La Aduana fue construida por órdenes del presidente Porfirio Díaz, quien mandó a traer los ladrillos rojos desde Inglaterra, la madera desde Luisiana y la herrería de París. Como resultado se construyó  un bellísimo edificio de corte europeo, que hoy en día se conserva en perfectas condiciones, que se puede visitar bajo la conducción de cualquiera de los  experimentados guías que relatan los pormenores de este sitio asentado a las orillas del río Pánuco.

Otro lugar para visitar es la Plaza de Armas, se puede admirar la Catedral de Tampico, un edificio histórico que comenzó a construirse en el año de 1841 bajo la supervisión de la Academia de San Carlos, y que fue concluido 32 años después, en 1872. Además, en 1888 fue colocado un monumental reloj inglés en su torre poniente.

La Catedral conserva su original estilo neoclásico y post-colonial, consta de tres naves y planta de Cruz Latina, en 1917, su nave central se colapsó a causa de un huracán, pero con la unión de autoridades, benefactores y habitantes en general, pudo ser reconstruida totalmente, y hoy se construye  sobre el centro del puerto, como símbolo de la unidad y el empuje de los tampiqueños.

Pero para quienes buscan de conceptos más aventureros le basta  una  visita a  la laguna del Carpintero, donde se pueden dar largos paseos a sus orillas o cruzar por un larguísimo puente panorámico. Allí se pueden practicar deportes acuáticos, subir a la tirolesa, hacer paseos a bordo de embarcaciones turísticas o contemplar la fauna local: aves, iguanas de todos los tamaños y los invitados principales “los temibles cocodrilos”, que pueden observarse sin ningún problema desde las orillas. Otros recorridos similares se pueden realizar en la extensa laguna del Chairel, otro punto que nadie se puede perder al visitar Tampico.

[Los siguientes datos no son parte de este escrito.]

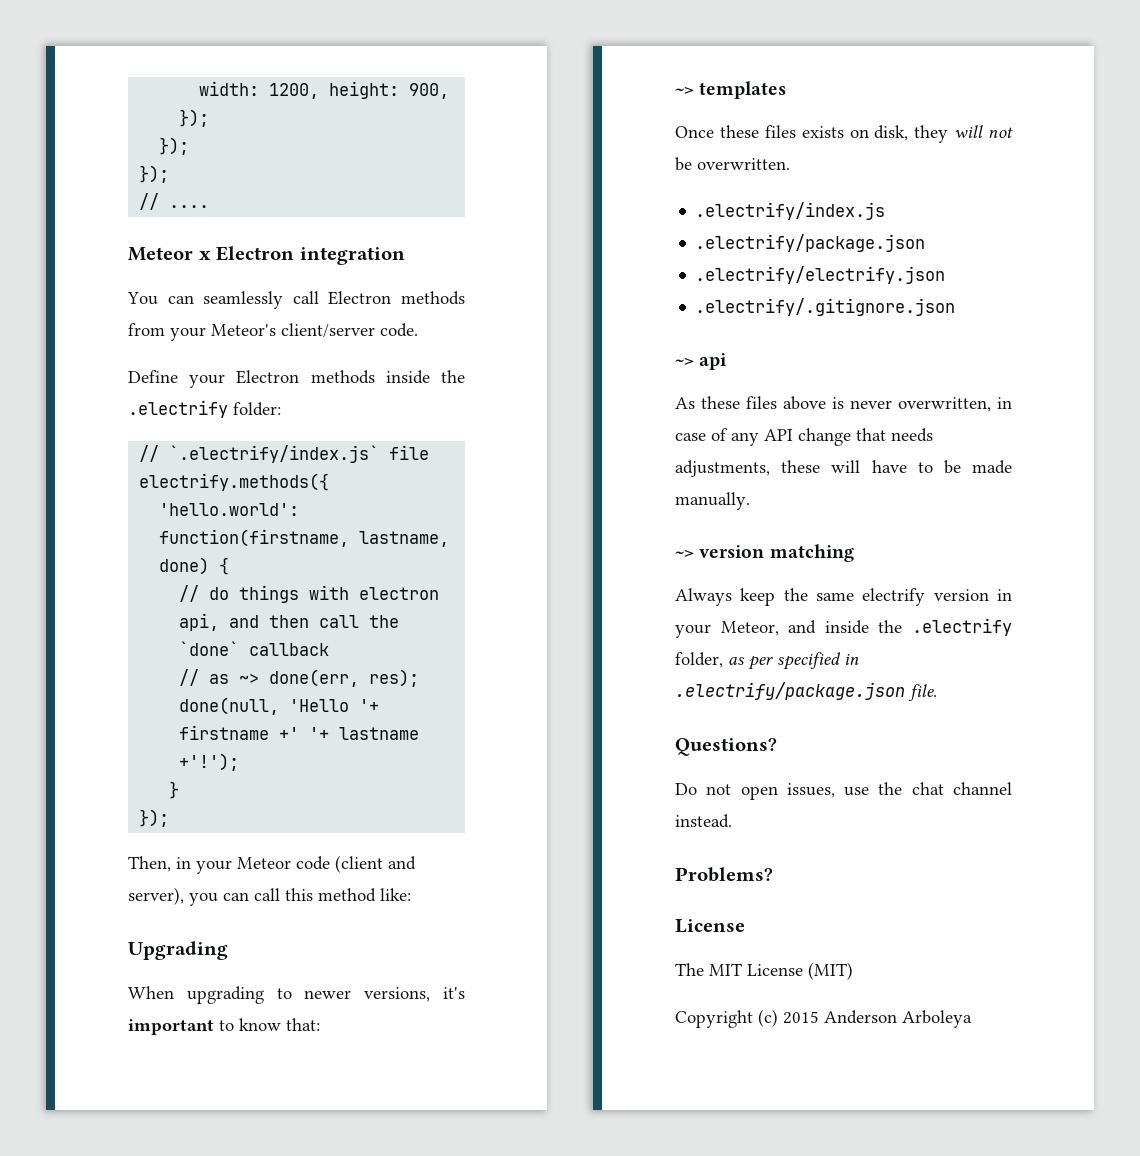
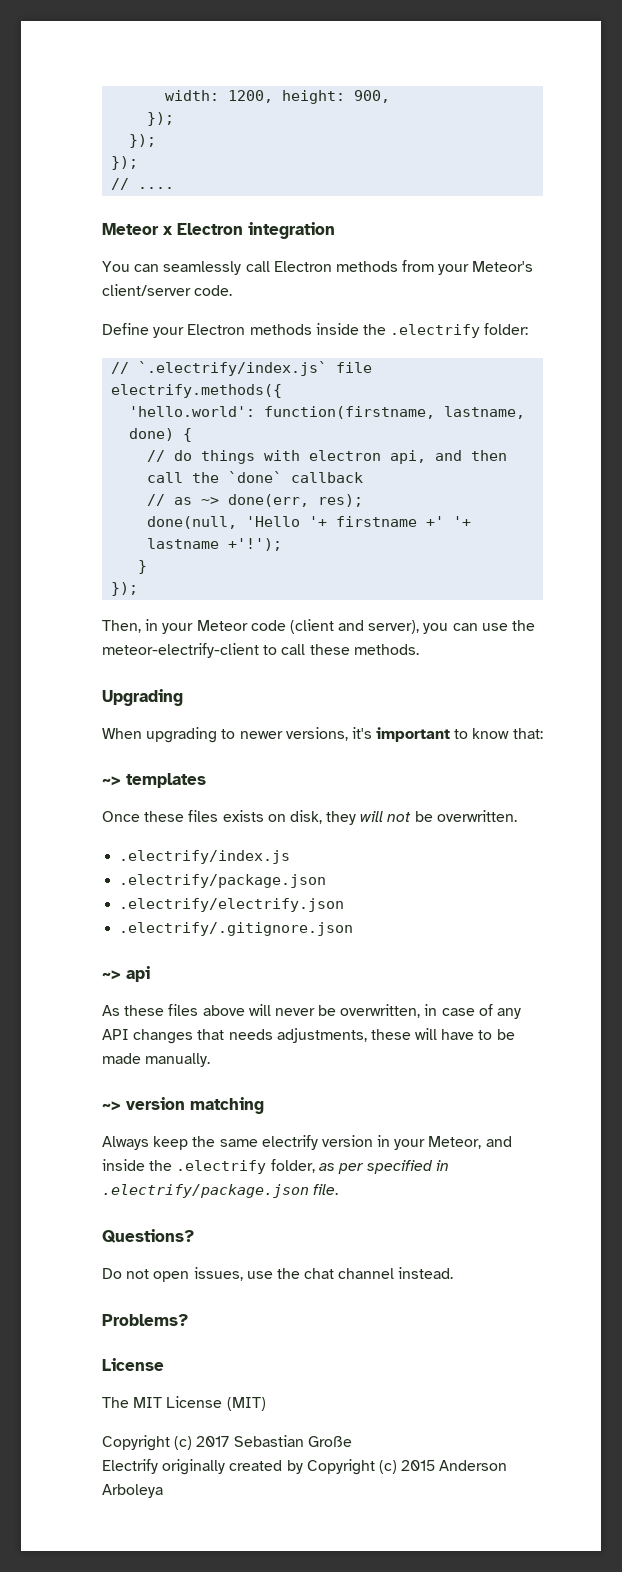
[254,888,411,902] call this method like: -> [481,620,536,631] [102,643,419,658] use the meteor-electrify-client to call these methods.
[832,397,892,409] is never -> [248,1004,337,1016] will never be
[798,428,851,446] change -> [133,1029,194,1044] changes
(778, 1018) none -> [196,1435,352,1447] [102,1459,397,1475] 2017 Sebastian Große // Electrify originally created by Copyright (c)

Es de llamar la atención la gran cantidad de espectáculos que se programan en este puerto, conciertos de rock, de salsa, de música regional, ya sea en el Espacio Cultural Metropolitano (conocido como el Metro), en otros foros, o desde luego, en las orillas de la Playa Miramar.

De la misma manera al desplazarse por las avenidas Hidalgo, Ejército Mexicano o Universidad, se tiene acceso a los más modernos centros comerciales, restaurantes de todo tipo, tiendas comerciales, cines,  bares, cafés y espacios culturales.

Es mucha la oferta de servicios que tiene Tampico, con al menos 5 mil 500 habitaciones en hoteles para todos los bolsillos y todos los gustos, además de las opciones gastronómicas que parecen interminables: pescados, mariscos, cocina internacional, cocina contemporánea, restaurantes de franquicia y el tradicional sabor de la cocina huasteca, como el restaurante “El Gran Pipian”, ubicado a unas cuadras del centro, donde cómodamente se puede disfrutar de una orden de cecina con enchiladas.

Si se va a Tampico solo se encontrará comodidad, lugares modernos, excelentes sitios para hospedarse, interesantes calles y rincones históricos que recorrer, pero sobre todo, una calidez y buen trato, típico de los porteños, a los que la naturaleza les ha regalado un lugar con bellísimos lugares paradisiacos y un amigable carácter para recibir a los visitantes.